# Introduction to Data Science
## Homework 4 

Student Name: Disha Umarwani

Student Netid: dhu20
***

In this assignment we will be looking at data generated by particle physicists to test whether machine learning can help classify whether certain particle decay experiments identify the presence of a Higgs Boson. One does not need to know anything about particle physics to do well here, but if you are curious, full feature and data descriptions can be found here:

- https://www.kaggle.com/c/higgs-boson/data
- http://higgsml.lal.in2p3.fr/files/2014/04/documentation_v1.8.pdf

The goal of this assignment is to learn to use cross-validation for model selection as well as bootstrapping for error estimation.
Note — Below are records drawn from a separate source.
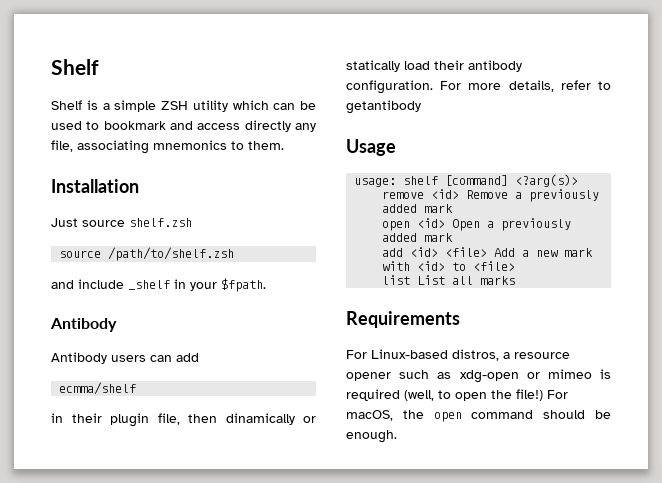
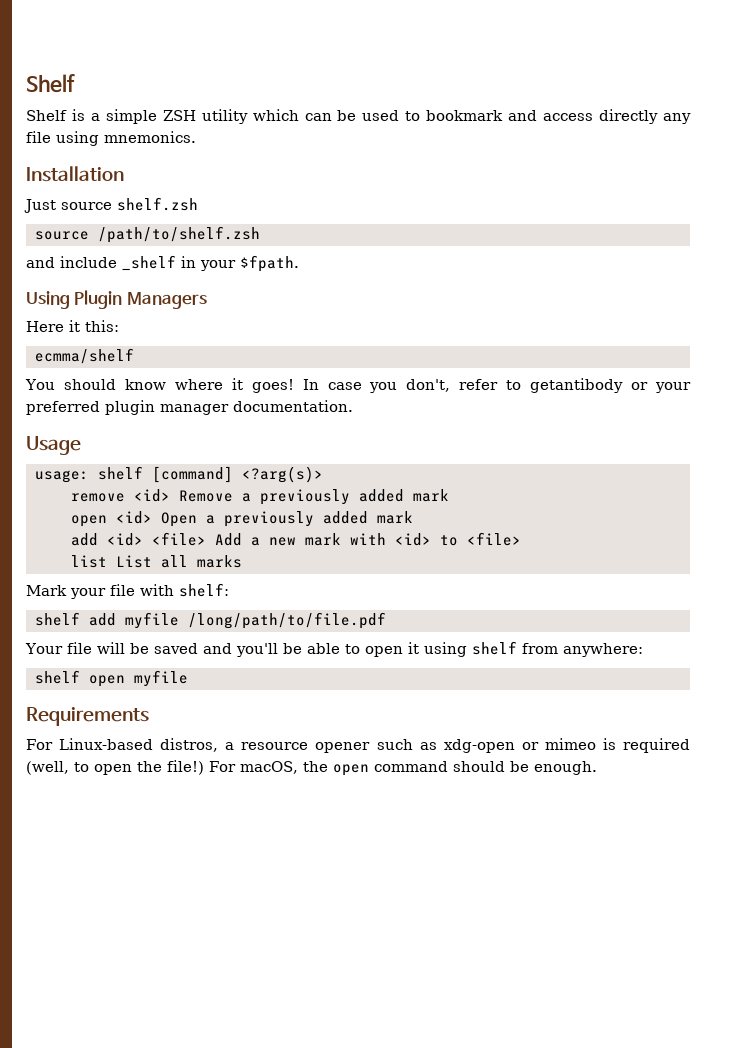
- Shelf is a simple ZSH utility which can be used to bookmark and access directly any file, associating mnemonics to them.
+ Shelf is a simple ZSH utility which can be used to bookmark and access directly any file using mnemonics.
  and include _shelf in your $fpath.
- Antibody
- Antibody users can add
+ Using Plugin Managers
+ Here it this:
  ecmma/shelf
- in their plugin file, then dinamically or statically load their antibody configuration. For more details, refer to getantibody
+ You should know where it goes! In case you don't, refer to getantibody or your preferred plugin manager documentation.
+ Mark your file with shelf:
+ shelf add myfile /long/path/to/file.pdf
+ Your file will be saved and you'll be able to open it using shelf from anywhere:
+ shelf open myfile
We’ll also use learning curve analysis to understand how well different algorithms make use of limited data. For more documentation on cross-validation with Python, you can consult the following:

- http://scikit-learn.org/stable/modules/cross_validation.html#cross-validation


### Part 1: Data preparation (5 points)
Create a data preparation and cleaning function that does the following:
- Has a single input that is a file name string
- Reads data (the data is comma separated, has a row header and the first column `EventID` is the index) into a pandas `dataframe`
- Cleans the data
  - Convert the feature `Label` to numeric (choose the minority class to be equal to 1)
    - Create a feature `Y` with numeric label
    - Drop the feature `Label`
  - If a feature has missing values (i.e., `-999`): 
    - Create a dummy variable for the missing value
      - Call the variable `orig_var_name` + `_mv` where `orig_var_name` is the name of the actual var with a missing value
      - Give this new variable a 1 if the original variable is missing
    - Replace the missing value with the average of the feature (make sure to compute the mean on records where the value isn't missing). You may find pandas' `.replace()` function useful.
- After the above is done, rescales the data so that each feature has zero mean and unit variance (hint: look up sklearn.preprocessing)
- Returns the cleaned and rescaled dataset

Hint: as a guide, this function can easily be done in less than 15 lines.

In [1]:
import pandas as pd
import numpy as np
from sklearn.preprocessing import StandardScaler
def cleanBosonData(infile_name):

    #read the data from csv file
    df = pd.read_csv('boson_training_cut_2000.csv', index_col="EventId")
    
    #Count the number of times s and b occur
    Counts = df['Label'].value_counts()
    
    #creat a data frame y where  with 0 the larger number and 1 with minority
    if(Counts['s']>Counts['b']):
        df['Label'] = df['Label'].map({'s': 0, 'b': 1})
    else:
        df['Label'] = df['Label'].map({'s': 1, 'b': 0})
    df['Label'] = pd.to_numeric(df['Label'], errors='ignore')
    
    #drop the label feature
    df = df.rename(columns = {'Label':'Y'})
    
    for column in df:
        if -999.0 in df[column].values:
        #create a dummy data and replace -999 with 1 and other with 0
            df[df[column].name+'_mv'] = df[column]
            df[df[column].name+'_mv'] = df[df[column].name+'_mv'].replace(-999.0, 1)
            df[df[column].name+'_mv'] = df[df[column].name+'_mv'].replace(df.loc[df[column] != -999.0][column], 0)
            #now I have a complete dataframe which has all the data, next step is mean replacement
            x = df.loc[df[column] != -999.0][column]
            df[column] = df[column].replace(-999.0, x.mean())
    #now that I have  the dataframe completely ready for preprocessing, I'll preprocess it
    
    scale = StandardScaler()
    df[['DER_mass_MMC', 'DER_mass_transverse_met_lep', 'DER_mass_vis', 'DER_pt_h',
        'DER_deltaeta_jet_jet', 'DER_mass_jet_jet', 'DER_prodeta_jet_jet',
        'DER_deltar_tau_lep', 'DER_pt_tot']] =scale.fit_transform(df[['DER_mass_MMC', 
        'DER_mass_transverse_met_lep', 'DER_mass_vis', 'DER_pt_h','DER_deltaeta_jet_jet', 'DER_mass_jet_jet', 'DER_prodeta_jet_jet',
        'DER_deltar_tau_lep', 'DER_pt_tot']])
    data_clean = df
    return data_clean
#it got completed in 15 line!!!!

### Part 2: Basic evaluations (5 points)
In this part you will build an out-of-the box logistic regression (LR) model and support vector machine (SVM). You will then plot ROC for the LR and SVM model.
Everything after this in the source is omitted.